The men and women I met earlier this week ranged in age from the mid-thirties to age 56, and the majority had spent over ten years living on the street.  One person had grown up as a foster child parented by the District of Columbia government.  Two named relative’s who no longer expressed concern related to their wellbeing, one seated in a wheelchair had lost his foot to hypothermia, one requested assistance in having his child returned to him by the Child and Family Services Agency, none spoke of having the support of a caring adult in their lives, three spoke passionately of their faith and surprisingly the majority did not turn away from being asked three pages of government questions but warmly welcomed the opportunity to respond to the questions that I was required to ask. 

Among the most difficult questions to ask were those related to being a victim of violent attacks since becoming homeless.  Those conversations quickly led into a discussion of the choice to live on the street rather than in a shelter.  All felt safer on the street.  They complained that CCNV, the largest shelter in the city, as night fell was controlled by those with drug and alcohol addictions.  The homeless who had heard of the Housing First initiative felt pleased that the government finally understood that what the homeless needed was a safe secure place to call home and the opportunity for support services to successfully confront the other challenges that they face including recovery from addictions, emotional and medical support, reuniting with family members, and searching for employment or suitable day programs.  I ended the night (or early morning actually), as I expect they did, with renewed hope for those who are homeless and for our government.  Understanding, opportunity and hope promised by a government agency no less, how refreshing. 

Readers have left 4 comments.
(1) Untitled
2008-06-20 14:14:36

This is interesting work, and it is actually refreshing to read about this initiative, as well as the actions being taken with it by you all. How many people did you interview that morning? Were any interviewees provided support services information during your interviews?

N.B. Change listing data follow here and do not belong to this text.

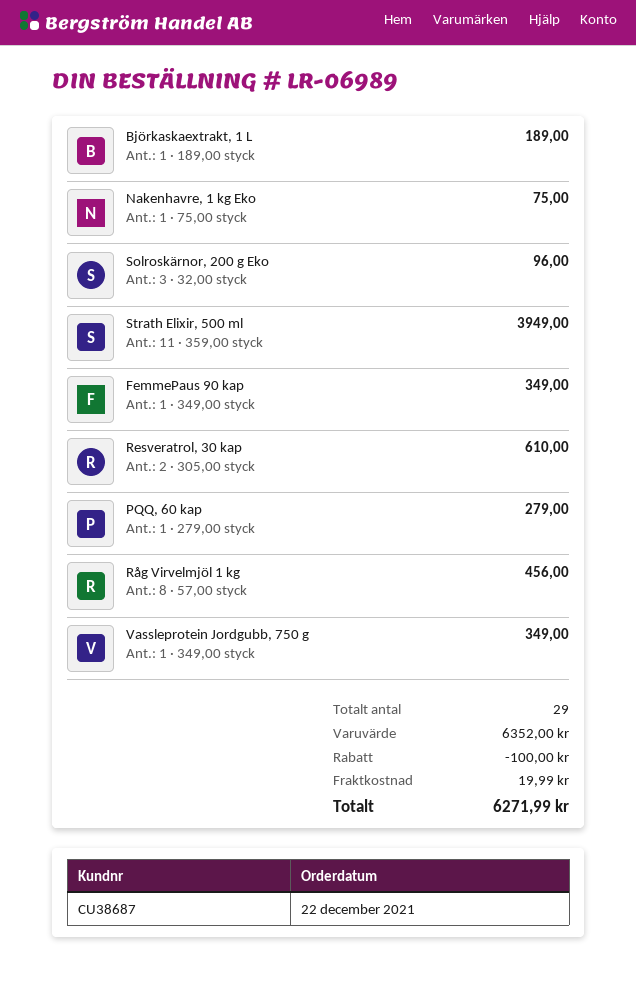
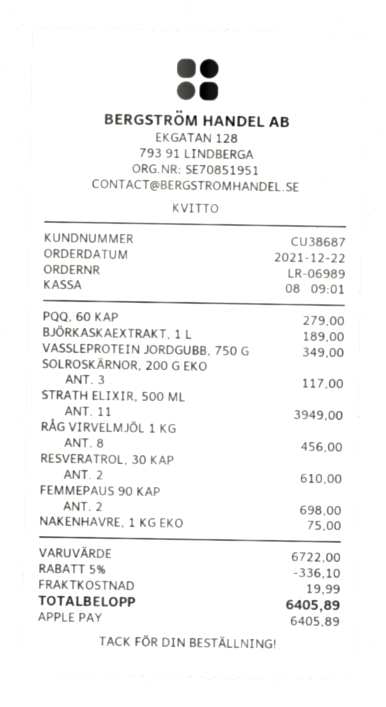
Solroskärnor, 200 g Eko: 3 for 96.00 -> 3 for 117.00
FemmePaus 90 kap: 1 for 349.00 -> 2 for 698.00
subtotal: 6352.00 -> 6722.00
discount: 100.00 -> 336.10
total: 6271.99 -> 6405.89

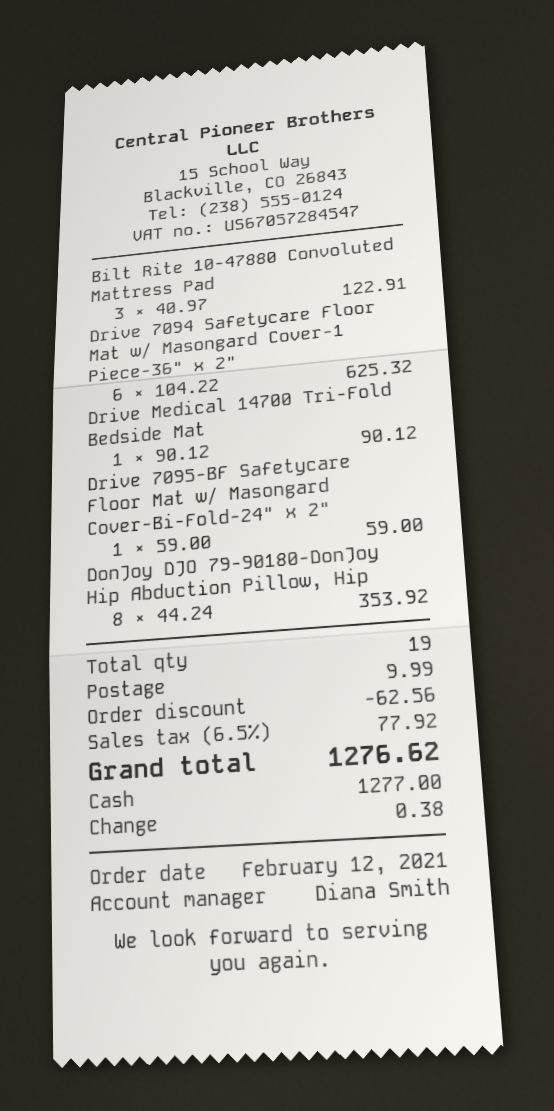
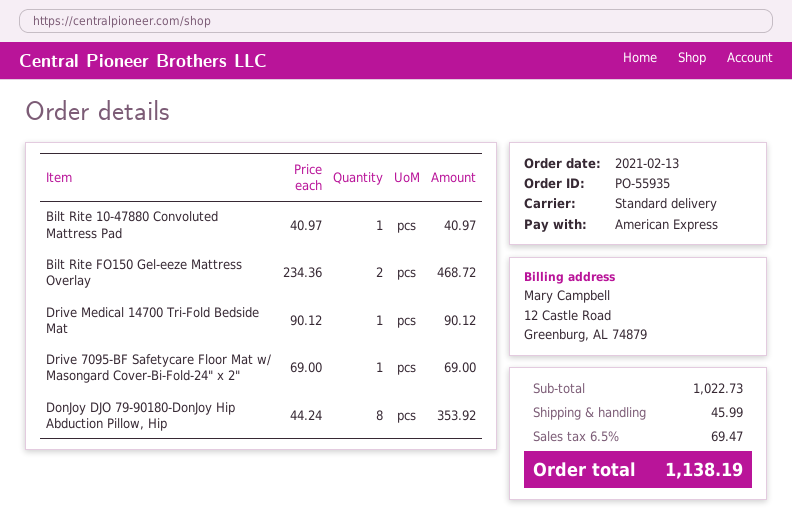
order date: 2021-02-12 -> 2021-02-13
payment method: cash -> American Express
Bilt Rite 10-47880 Convoluted Mattress Pad: 3 x 40.97 = 122.91 -> 1 x 40.97 = 40.97
Drive 7094 Safetycare Floor Mat w/ Masongard Cover-1 Piece-36" x 2": 6 x 104.22 = 625.32 -> none
Drive 7095-BF Safetycare Floor Mat w/ Masongard Cover-Bi-Fold-24" x 2": 1 x 59.00 = 59.00 -> 1 x 69.00 = 69.00
Bilt Rite FO150 Gel-eeze Mattress Overlay: none -> 2 x 234.36 = 468.72
discount: 62.56 -> none
shipping: 9.99 -> 45.99
tax: 6.5% = 77.92 -> 6.5% = 69.47
total: 1276.62 -> 1138.19

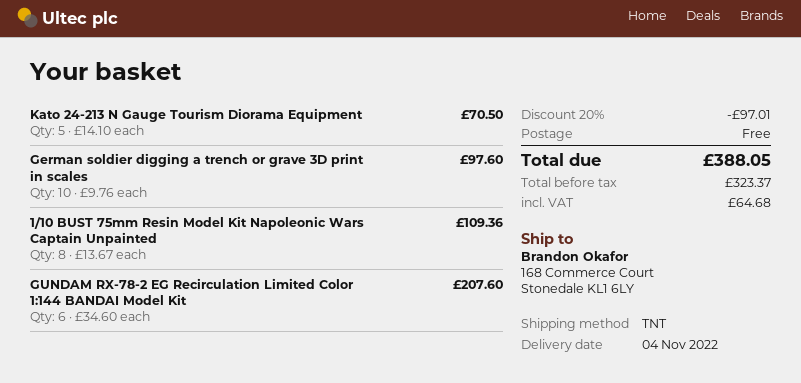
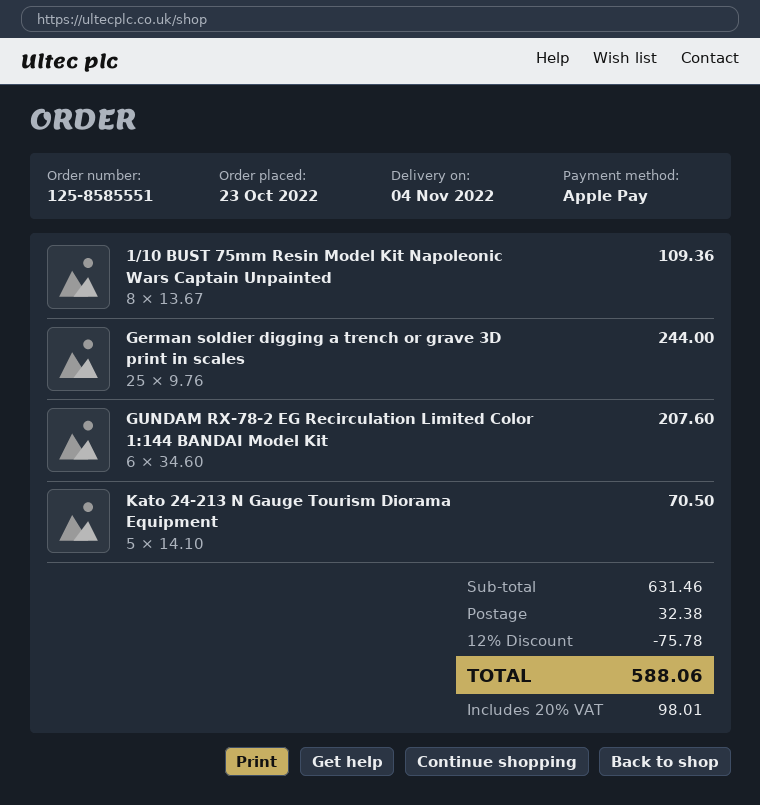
German soldier digging a trench or grave 3D print in scales: 10 x 9.76 = 97.60 -> 25 x 9.76 = 244.00
discount: 20% = 97.01 -> 12% = 75.78
shipping: 0.00 -> 32.38
tax: 64.68 -> 98.01
total: 388.05 -> 588.06

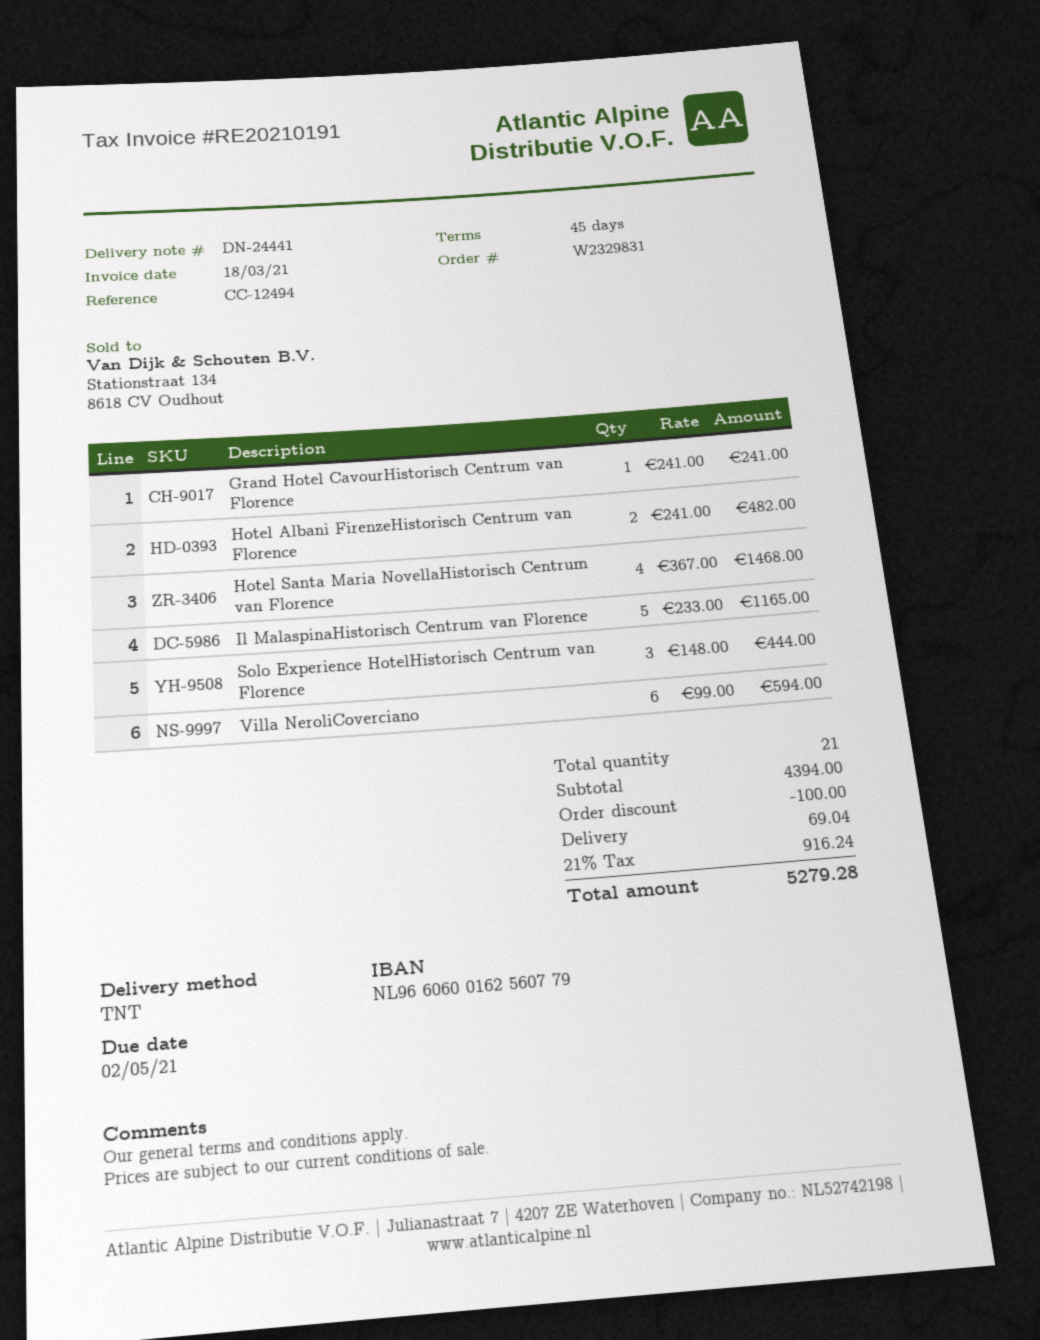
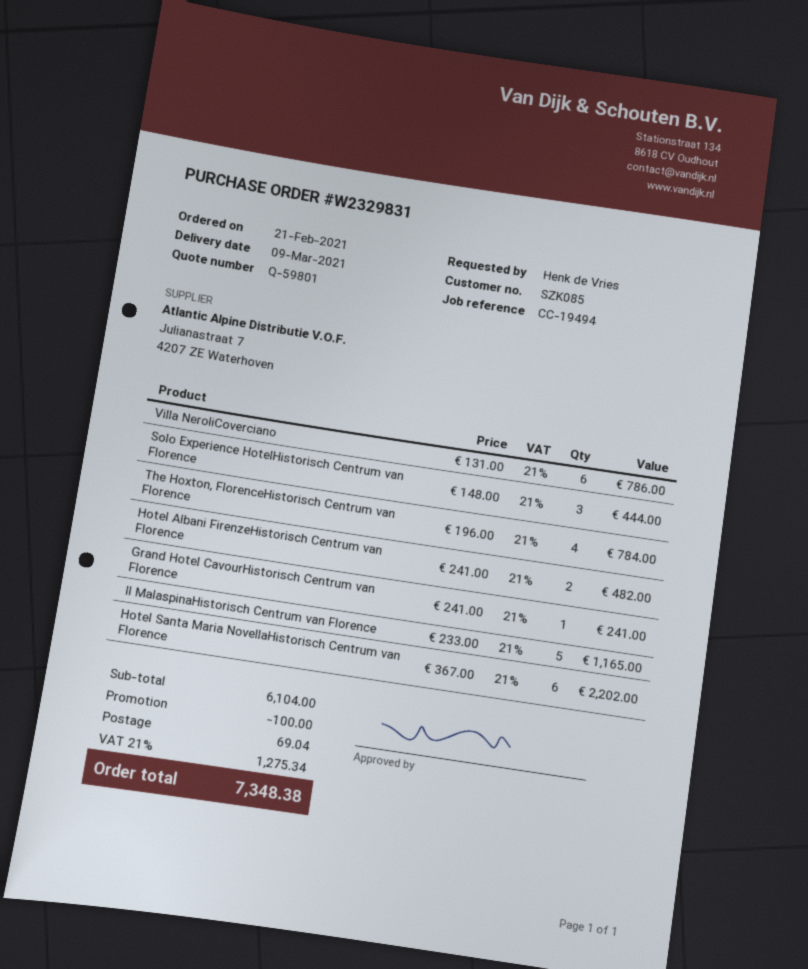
reference: CC-12494 -> CC-19494
Hotel Santa Maria NovellaHistorisch Centrum van Florence: 4 x 367.00 = 1468.00 -> 6 x 367.00 = 2202.00
Villa NeroliCoverciano: 6 x 99.00 = 594.00 -> 6 x 131.00 = 786.00
The Hoxton, FlorenceHistorisch Centrum van Florence: none -> 4 x 196.00 = 784.00
subtotal: 4394.00 -> 6104.00
tax: 21% = 916.24 -> 21% = 1275.34
total: 5279.28 -> 7348.38

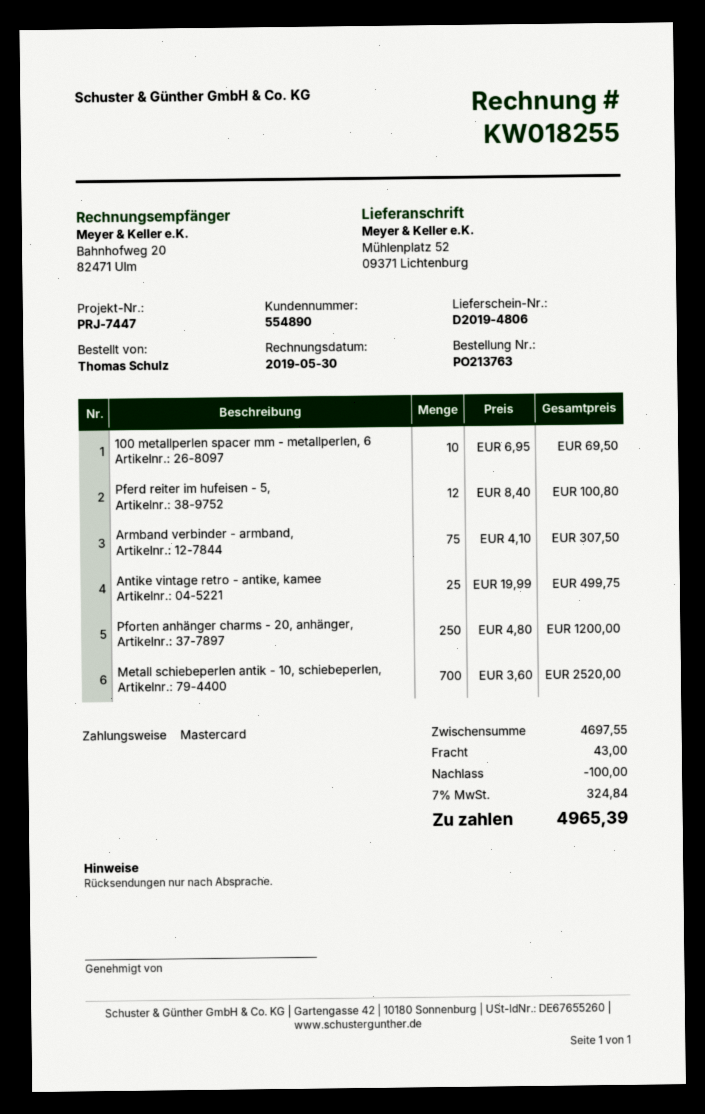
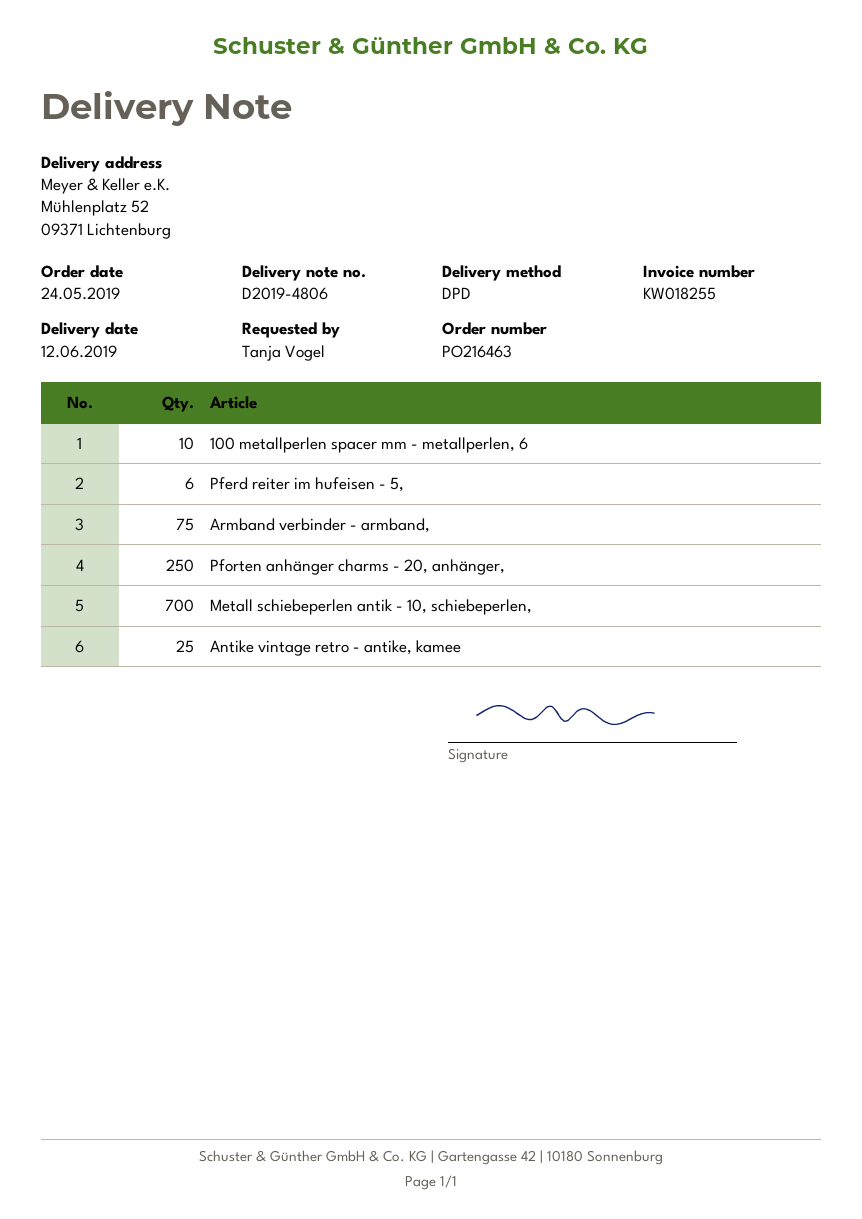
order number: PO213763 -> PO216463
ordered by: Thomas Schulz -> Tanja Vogel
Pferd reiter im hufeisen - 5,: 12 -> 6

Good work...very insightful.
Written by Guest User ()
(2) Untitled
2008-06-20 15:03:32
The interviews were conducted during three nights this week. Thirty volunteer teams searched for homeless individuals throughout the city. Each team had a predetermined route assignment. A total of 521 persons were interviewed by the two person teams. We shared information on available support services with those we met. Thanks for your comment and inquiry.
(3) Untitled
2008-06-23 18:19:54
I am excited that you are taking a creative/different approach to the homeless issue in the district.
Written by Michael Florence ()
(4) Untitled
2008-07-07 09:01:04
Novel idea. Great touch. A community that gives a hand up to the our most vulnerable citizens is acting justly. My hope is that inter-related needs of the chronically homeless can be met with home visit programs to follow. Personal involvement(compassion)coupled with aid is the balanced equation to stop the bleeding & start the healing.